TASK REQUIREMENTS |
The records that follow must be repeated exactly, minus the images.

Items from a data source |
+ + + +

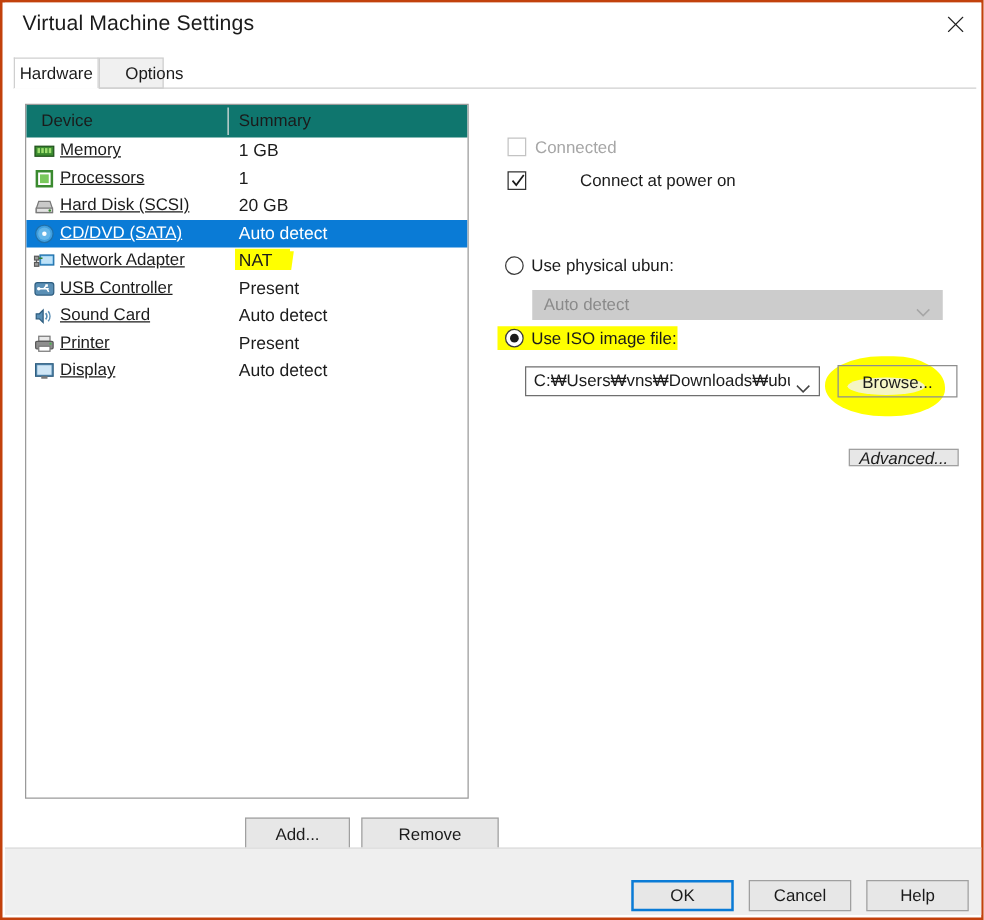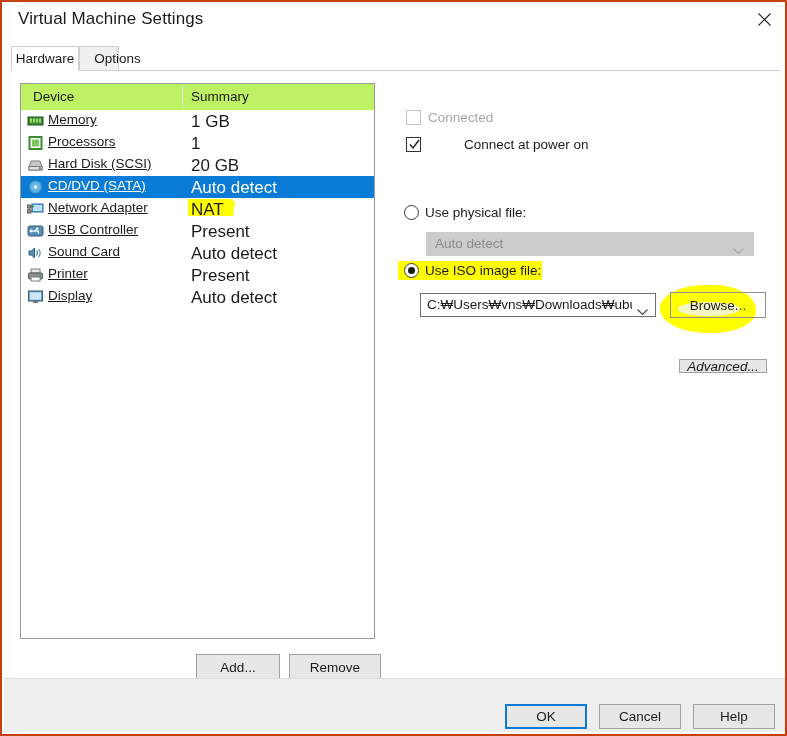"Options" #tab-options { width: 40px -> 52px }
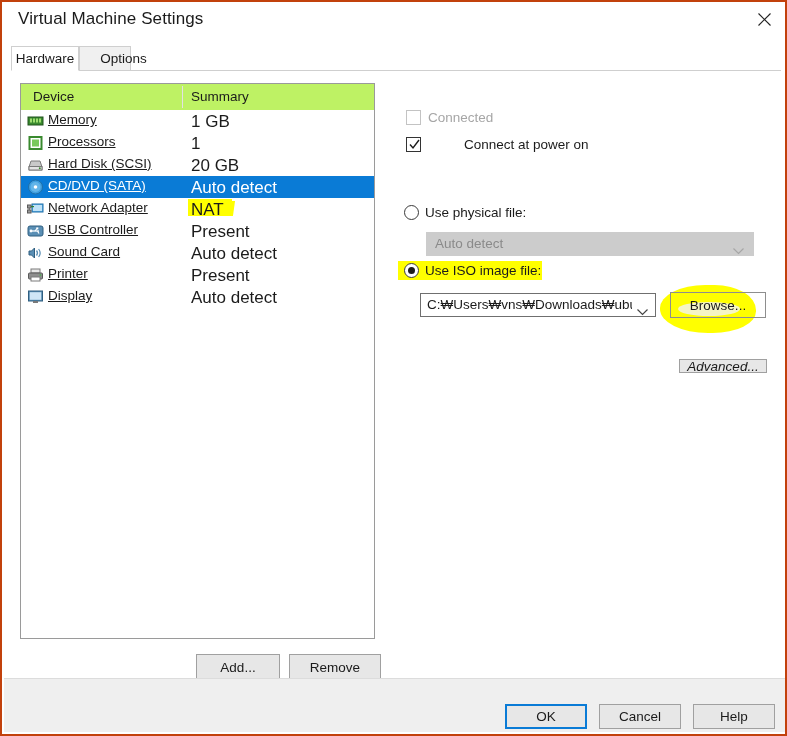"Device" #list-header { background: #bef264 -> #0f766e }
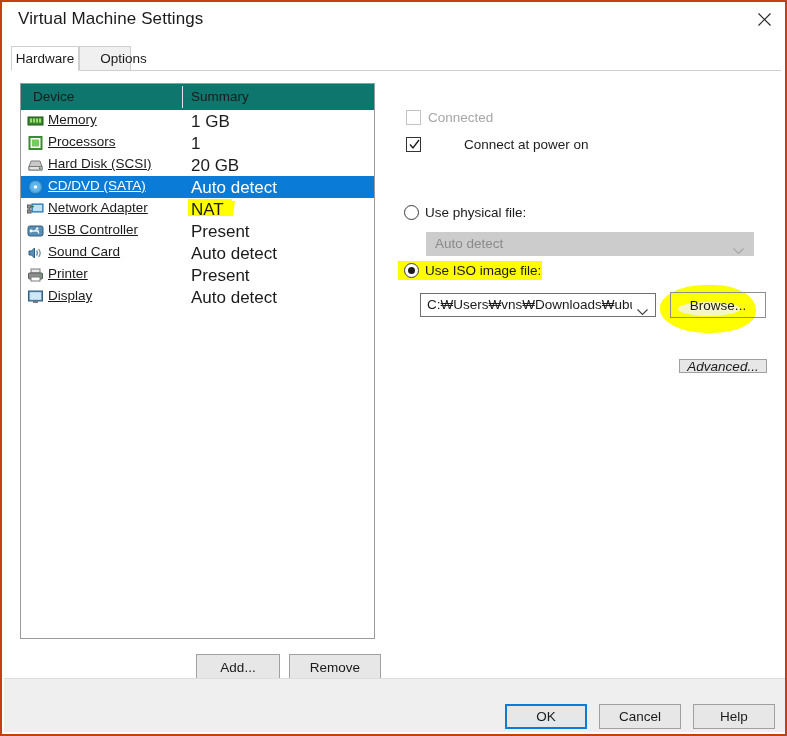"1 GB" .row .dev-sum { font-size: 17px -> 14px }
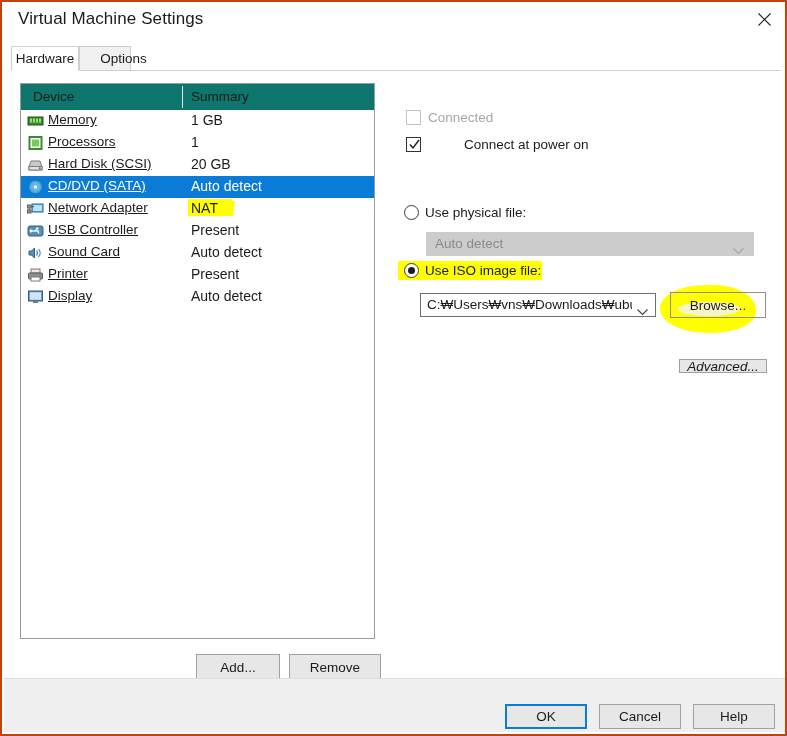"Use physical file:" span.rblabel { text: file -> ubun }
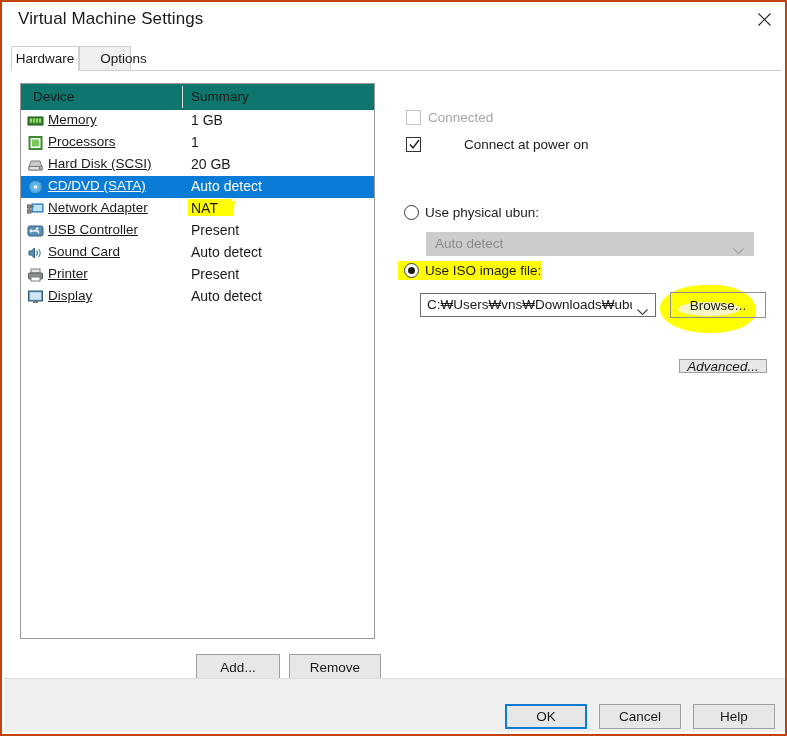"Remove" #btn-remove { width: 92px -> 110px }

+ + + +

ANSWER BOX |
"Options" #tab-options { width: 40px -> 52px }
"Device" #list-header { background: #bef264 -> #0f766e }
"1 GB" .row .dev-sum { font-size: 17px -> 14px }
"Use physical file:" span.rblabel { text: file -> ubun }
"Remove" #btn-remove { width: 92px -> 110px }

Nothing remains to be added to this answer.